The British state is sclerotic, dysfunctional and in collapse. The NHS, schools, local authorities and all remaining welfare services have been slashed beyond breaking point. The social crisis tearing through the working classes of this country is of a scale unseen in our lifetimes. Packed-out food banks, in-work poverty, unpaid energy bills – in this context, austerity will be deeply unpopular, risking confrontation with large swathes of the population, not least a resurgent trade union movement. Perhaps there are some sections of the Tory party happy to do capital’s bidding in full recognition that it will cost the Conservative’s the next election and enable the electoral victory of a capital-friendly Keir Starmer government.

For now, one wing of unelected state managers and their friends in the global neoliberal order has essentially imposed the direct, unelected rule of capital in a bid to stymie the continued failings of the elected, political wing of state managers. Sunak and Hunt, the men installed to enact the will of the markets, will do so enthusiastically. Alongside dissent among the general population, these new “market disciplinarians” will face other problems as well though. Truss and Kwarteng made the fatal mistake of pursuing policies that hurt the party’s own base by provoking interest rate rises and jeopardising the “upward trajectory of the housing market”. This is in no small part a reason behind their recent electoral collapse. These issues will not abate, with one poll conducted on 20 October putting the Tories 39% behind Labour. Many Conservative MPs dread losing their seats and prefer a dose of damage limitation which doesn’t involve cuts. Although the austerians will be reluctant to entertain such panicking, it will certainly cause them further headaches.
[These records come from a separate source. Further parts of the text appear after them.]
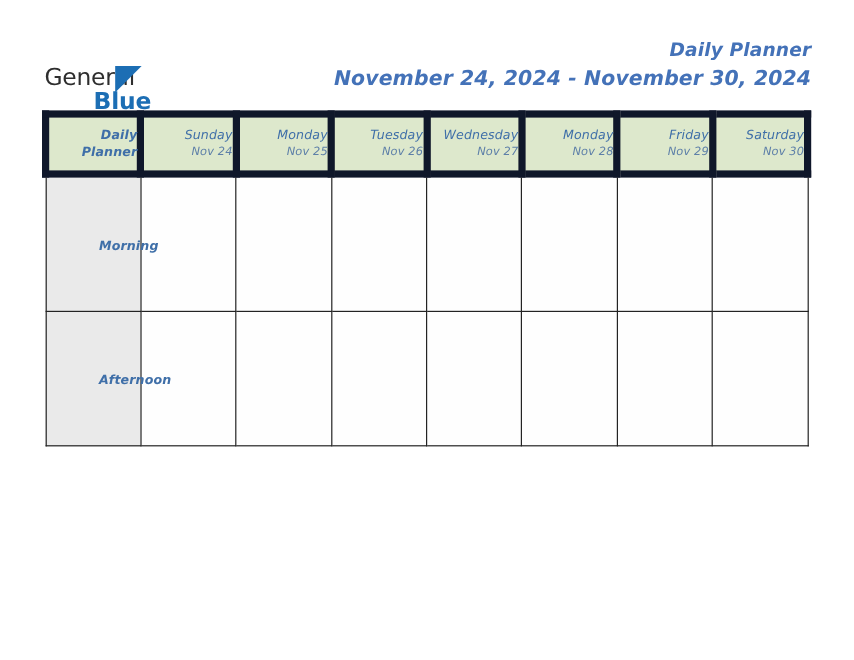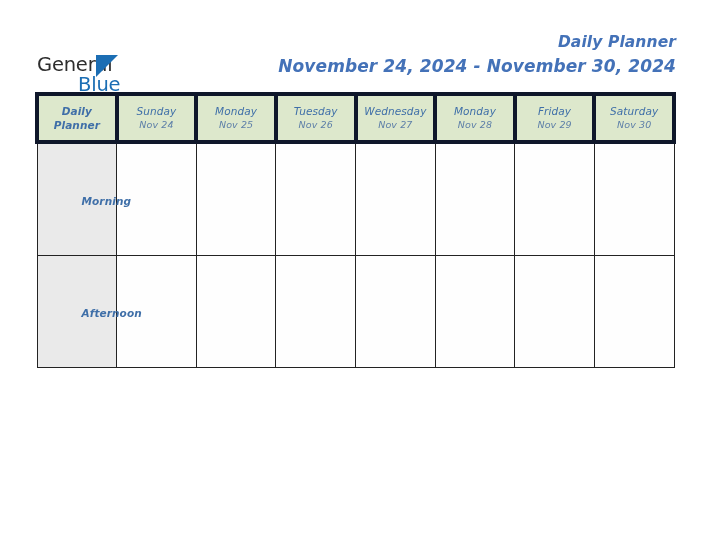--- a/index.html
+++ b/index.html
@@ -54,21 +54,21 @@
     height: 0;
     border-left: 22px solid #1c6eb4;
     border-bottom: 22px solid transparent;
   }
   #logo-blue {
     position: absolute;
     left: 41px;
     top: 20px;
     font-family: "DejaVu Sans", sans-serif;
     font-size: 19.5px;
-    font-weight: 400;
+    font-weight: 700;
     letter-spacing: -0.2px;
     color: #1c6eb4;
     line-height: 22px;
     white-space: nowrap;
   }
 
   
   #title-block {
     position: absolute;
     right: 36px;
@@ -109,22 +109,22 @@
   #planner-table th,
   #planner-table td {
     padding: 0;
     margin: 0;
   }
 
   
   .hdr-cell {
     height: 44px;
     background: #dde8cc;
-    border: 4px solid #0f172a;
-    text-align: center;
+    border: 6px solid #0f172a;
+    text-align: right;
     vertical-align: middle;
     line-height: 1.15;
   }
   .hdr-corner {
     background: #dde8cc;
   }
   .hdr-dayname {
     display: block;
     font-family: "DejaVu Sans", sans-serif;
     font-size: 10.5px;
Faced with solving the problems posed by a nation in decline, running on a low-growth, low-productivity, low-wage economic engine, the prospects for Toryism appear grim. From the top, right through to the very sinews of the superstructure and down to its base, the crisis is existential. For the party of order, the bottom line is that the state, as currently occupied by the Tories, is incapable of organising a power bloc with the potential to renew British capitalism. As these ‘market disciplinarians’ do their utmost to directly preserve ruling class domination, the question is: can anyone else?

Things can only get better?

In all likelihood, there won’t be a general election until the Tories are constitutionally obliged to hold one. However, nothing is guaranteed. Given the clear public desire for an election and the dictatorial intuitions of the current government, the left should not refrain from calling for one. These desires represent a yearning to kick the Tories out of power, and if current polling is anything to go by, they show a clear opportunity to inflict an almighty blow on the conventional party of British capitalism.

Whilst radicals should embrace the call for an election based on the political space it may afford, there should be no illusions about a Starmer government. The fact the Labour party is now a safe, reliable pair of hands for both capital and empire is surely weighed into the market disciplinarians’ bullishness. Labour’s “sound money” green growth agenda may be an improvement on what the Tories are offering, but it will face massive fiscal constraints, and Starmer – the ruthless friend of the British state that he is – will gladly accede to the markets.

In this environment, the left should refound itself as a project independent from both parties, organising for radical wealth redistribution, planetary climate justice and working-class sovereignty. After 40 years of neoliberalism, it’s unclear what it will take for the Tories to rebuild themselves as a party capable of revitalising British capitalism. Between the uptick in trade unionism, the rise of campaigns such as Don’t Pay and Enough is Enough and the militancy of climate activists, we should ask ourselves how our side can build a competing power bloc, one capable of liberating the working class.

Jonas Marvin is an independent activist and researcher.